Dopo il fallimento di numerose negoziazioni, le Nazioni Unite hanno approvato il 23 dicembre scorso una risoluzione che impone sanzioni economiche al regime di Tehran. Vista la tipologia di queste misure appare evidente come esse rientrino nel quadro fin qui descritto delle sanzioni intelligenti. Ma cosa dicono le sanzioni?

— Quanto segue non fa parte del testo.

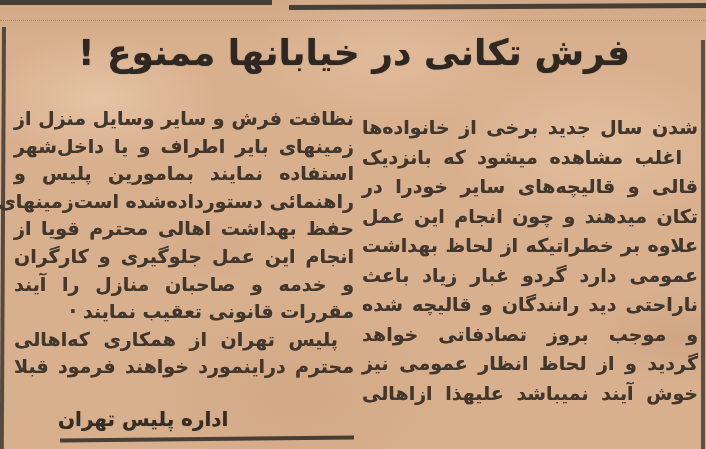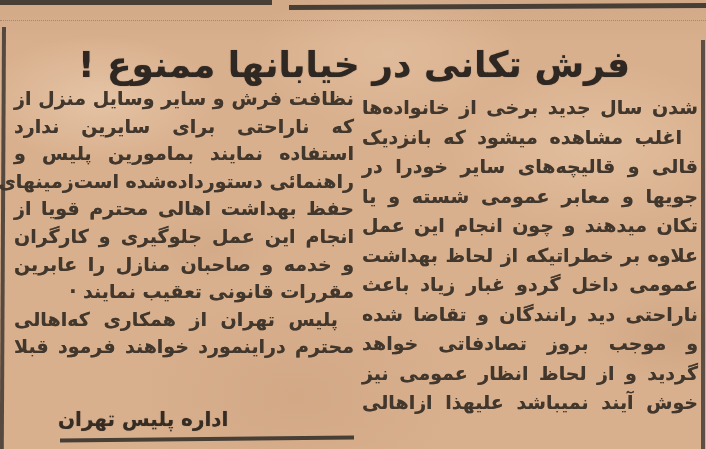--- a/index.html
+++ b/index.html
@@ -35,30 +35,30 @@
     position: absolute;
     left: 30px; top: 32px; width: 648px;
     direction: rtl;
     text-align: center;
     font-size: 36px;
     font-weight: bold;
     color: #2f2822;
     text-shadow: 0 0 1px rgba(45,34,24,0.55);
     white-space: nowrap;
     letter-spacing: 0.5px;
-    margin-top: 12px;
   }
   
   .col {
     position: absolute;
     direction: rtl;
     font-size: 19px;
     font-weight: bold;
     color: #41372d;
     text-shadow: 0 0 0.6px rgba(62,46,34,0.5);
+    margin-top: 20px;
   }
   #col-right { left: 362px; top: 93px;  width: 336px; }
   #col-left  { left: 14px;  top: 85px;  width: 340px; }
   #col-right .line { height: 29.5px; line-height: 29.5px; }
   #col-left  .line { height: 27.6px; line-height: 27.6px; }
   .line {
     overflow: visible;
     white-space: nowrap;
     text-align: justify;
     text-align-last: justify;
@@ -87,38 +87,37 @@
   <div id="dotted-artifact"></div>
   <div id="rule-left-edge" class="rule"></div>
   <div id="rule-right-edge" class="rule"></div>
 
   <h1 id="headline">فرش تکانی در خیابانها ممنوع !</h1>
 
   <div id="col-right" class="col">
     <div class="line">شدن سال جدید برخی از خانواده‌ها</div>
     <div class="line indent">اغلب مشاهده میشود که بانزدیک</div>
     <div class="line">قالی و قالیچه‌های سایر خودرا در</div>
-    <div class="line">جویها و معابر عمومی شسته و یا</div>
     <div class="line">تکان میدهند و چون انجام این عمل</div>
     <div class="line">علاوه بر خطراتیکه از لحاظ بهداشت</div>
-    <div class="line">عمومی داخل گردو غبار زیاد باعث</div>
-    <div class="line">ناراحتی دید رانندگان و تقاضا شده</div>
+    <div class="line">عمومی دارد گردو غبار زیاد باعث</div>
+    <div class="line">ناراحتی دید رانندگان و قالیچه شده</div>
     <div class="line">و موجب بروز تصادفاتی خواهد</div>
     <div class="line">گردید و از لحاظ انظار عمومی نیز</div>
     <div class="line">خوش آیند نمیباشد علیهذا ازاهالی</div>
   </div>
 
   <div id="col-left" class="col">
     <div class="line">نظافت فرش و سایر وسایل منزل از</div>
-    <div class="line">که ناراحتی برای سایرین ندارد</div>
+    <div class="line">زمینهای بایر اطراف و یا داخل‌شهر</div>
     <div class="line">استفاده نمایند بمامورین پلیس و</div>
     <div class="line">راهنمائی دستورداده‌شده است‌زمینهای</div>
     <div class="line">حفظ بهداشت اهالی محترم قویا از</div>
     <div class="line">انجام این عمل جلوگیری و کارگران</div>
-    <div class="line">و خدمه و صاحبان منازل را عابرین</div>
+    <div class="line">و خدمه و صاحبان منازل را آیند</div>
     <div class="line endline">مقررات قانونی تعقیب نمایند ·</div>
     <div class="line indent">پلیس تهران از همکاری که‌اهالی</div>
     <div class="line">محترم دراینمورد خواهند فرمود قبلا</div>
   </div>
 
   <div id="signature">اداره پلیس تهران</div>
   <div id="rule-signature" class="rule"></div>
 
 </div>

La risoluzione 1737 vieta a tutti gli Stati di vendere qualsiasi materiale che possa contribuire all’arricchimento dell’uranio avviato dall’Iran, vieta a tutti gli Stati ogni tipo di assistenza ai piani nucleari iraniani, obbliga tutti gli Stati a impedire l’importazione nei propri paesi anche da parte dei loro cittadini di beni legati all’arricchimento dell’uranio, obbliga tutti gli Stati a congelare tutti i beni, mobili ed immobili, che appartengono alle ventidue persone indicate nel testo della risoluzione[4] e di tutte le persone che il Consiglio di Sicurezza o l’Aiea riterranno responsabili di collaborare con l’Iran nei suoi piani di arricchimento dell’uranio, e proibisce tutti gli Stati di istruire cittadini iraniani con informazioni che potrebbero essere utili a Tehran nell’arricchimento dell’uranio.[5] In altre parole, le sanzioni imposte dalle Nazioni Unite contro il regime iraniano sono intelligenti perché da un lato mirano a penalizzare solo quei settori dell’economia funzionali ai piani nucleari, e dall’altro concentrano la loro attenzione su persone fisiche od organizzazioni direttamente coinvolte nel processo di arricchimento dell’uranio.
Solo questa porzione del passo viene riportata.